→ **TASK INSTRUCTIONS**:
Find the line in the entries below that contains "or production use.". Repeat it exactly, and every line after it through the line that contains "- Duration: 10".

(Edit tracking data)

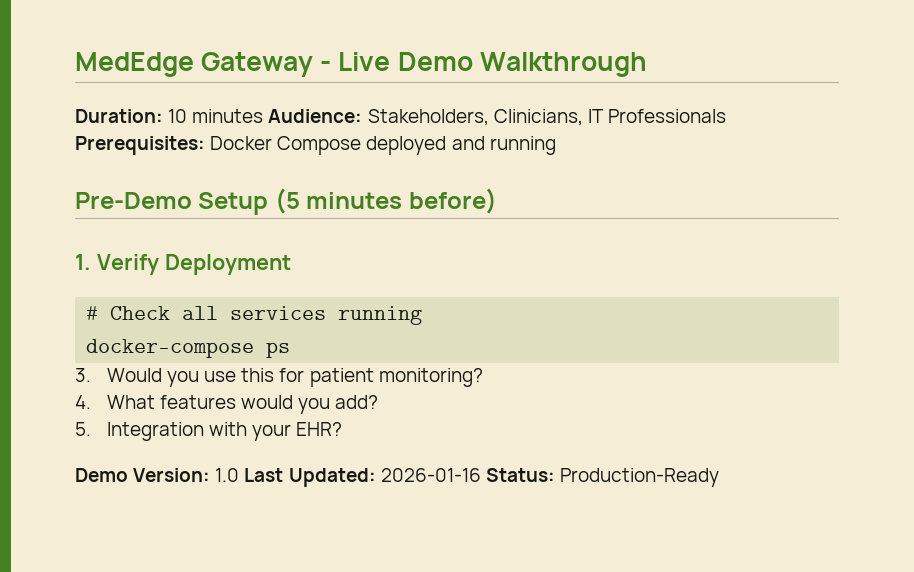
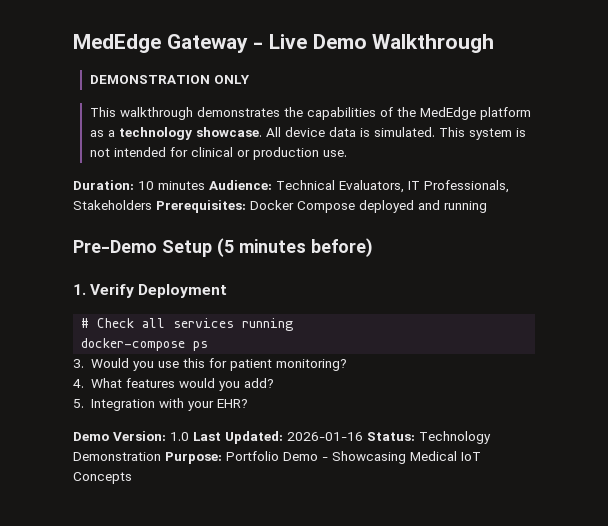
+ DEMONSTRATION ONLY
+ This walkthrough demonstrates the capabilities of the MedEdge platform as a technology showcase. All device data is simulated. This system is not intended for clinical or production use.
- Duration: 10 minutes Audience: Stakeholders, Clinicians, IT Professionals Prerequisites: Docker Compose deployed and running
+ Duration: 10 minutes Audience: Technical Evaluators, IT Professionals, Stakeholders Prerequisites: Docker Compose deployed and running
- Demo Version: 1.0 Last Updated: 2026-01-16 Status: Production-Ready
+ Demo Version: 1.0 Last Updated: 2026-01-16 Status: Technology Demonstration Purpose: Portfolio Demo - Showcasing Medical IoT Concepts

→ **FINAL ANSWER**:
+ This walkthrough demonstrates the capabilities of the MedEdge platform as a technology showcase. All device data is simulated. This system is not intended for clinical or production use.
- Duration: 10 minutes Audience: Stakeholders, Clinicians, IT Professionals Prerequisites: Docker Compose deployed and running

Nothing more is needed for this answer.